▸ Assignment
The lines below, from the first through the one containing "- ajouter un", are to be given again exactly, with pictures left out and nothing added.

▸ Extracted information
== Segment start ==

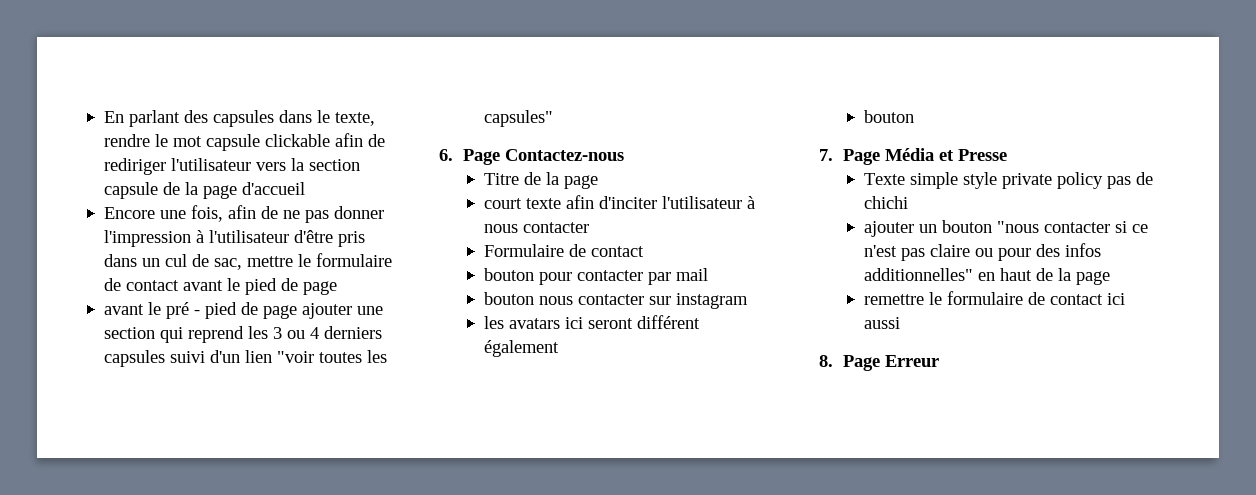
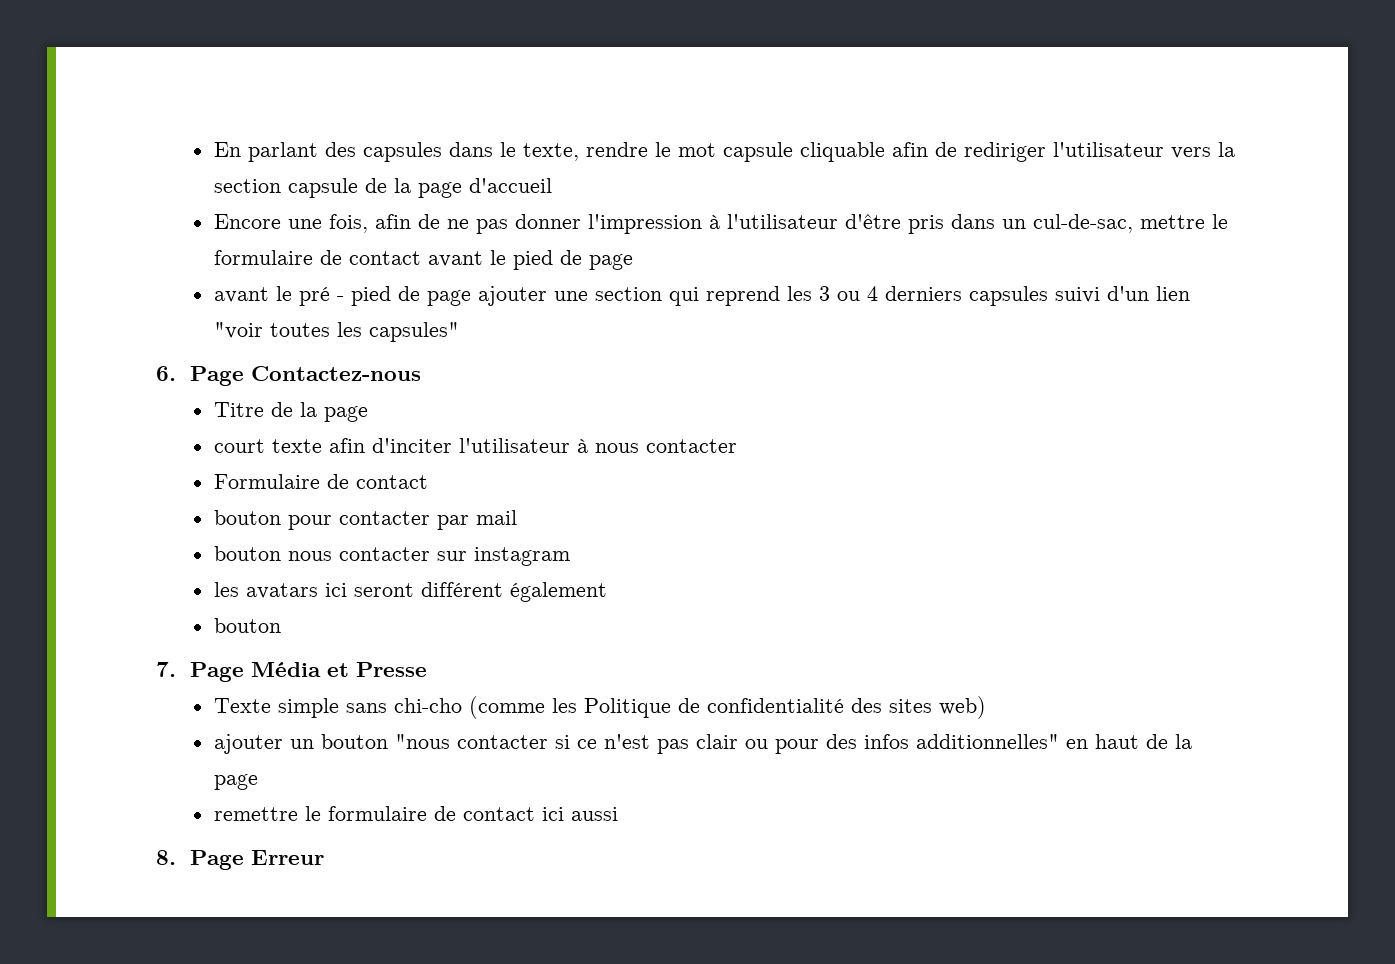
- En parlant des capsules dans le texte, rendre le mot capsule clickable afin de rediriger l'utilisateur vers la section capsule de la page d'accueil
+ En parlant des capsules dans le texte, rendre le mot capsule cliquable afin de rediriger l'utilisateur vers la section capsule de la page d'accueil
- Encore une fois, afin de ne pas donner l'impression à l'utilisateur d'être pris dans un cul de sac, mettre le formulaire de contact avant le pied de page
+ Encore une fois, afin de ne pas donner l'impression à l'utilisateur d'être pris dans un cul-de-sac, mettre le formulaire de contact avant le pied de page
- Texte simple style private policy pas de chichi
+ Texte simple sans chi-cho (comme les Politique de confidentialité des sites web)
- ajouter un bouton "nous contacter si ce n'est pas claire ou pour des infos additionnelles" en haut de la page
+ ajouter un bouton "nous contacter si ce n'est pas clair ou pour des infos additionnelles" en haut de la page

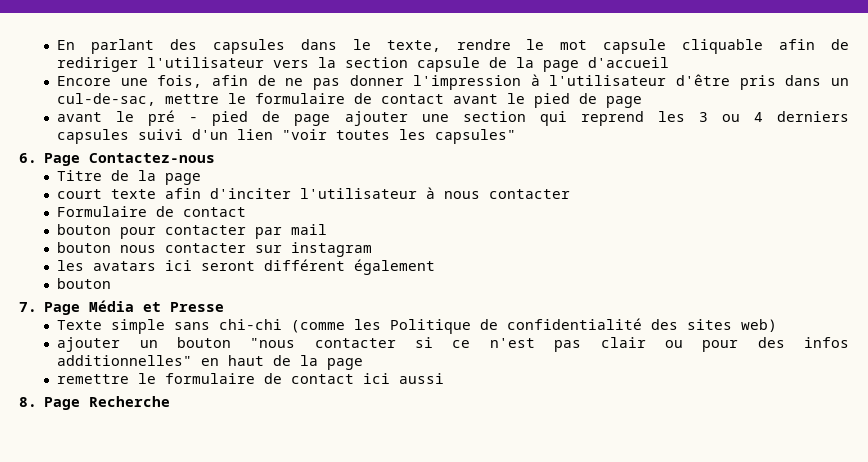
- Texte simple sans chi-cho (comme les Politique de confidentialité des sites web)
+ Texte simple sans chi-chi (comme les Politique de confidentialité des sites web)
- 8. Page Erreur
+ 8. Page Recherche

== Segment end ==

▸ Problem solution
- En parlant des capsules dans le texte, rendre le mot capsule clickable afin de rediriger l'utilisateur vers la section capsule de la page d'accueil
+ En parlant des capsules dans le texte, rendre le mot capsule cliquable afin de rediriger l'utilisateur vers la section capsule de la page d'accueil
- Encore une fois, afin de ne pas donner l'impression à l'utilisateur d'être pris dans un cul de sac, mettre le formulaire de contact avant le pied de page
+ Encore une fois, afin de ne pas donner l'impression à l'utilisateur d'être pris dans un cul-de-sac, mettre le formulaire de contact avant le pied de page
- Texte simple style private policy pas de chichi
+ Texte simple sans chi-cho (comme les Politique de confidentialité des sites web)
- ajouter un bouton "nous contacter si ce n'est pas claire ou pour des infos additionnelles" en haut de la page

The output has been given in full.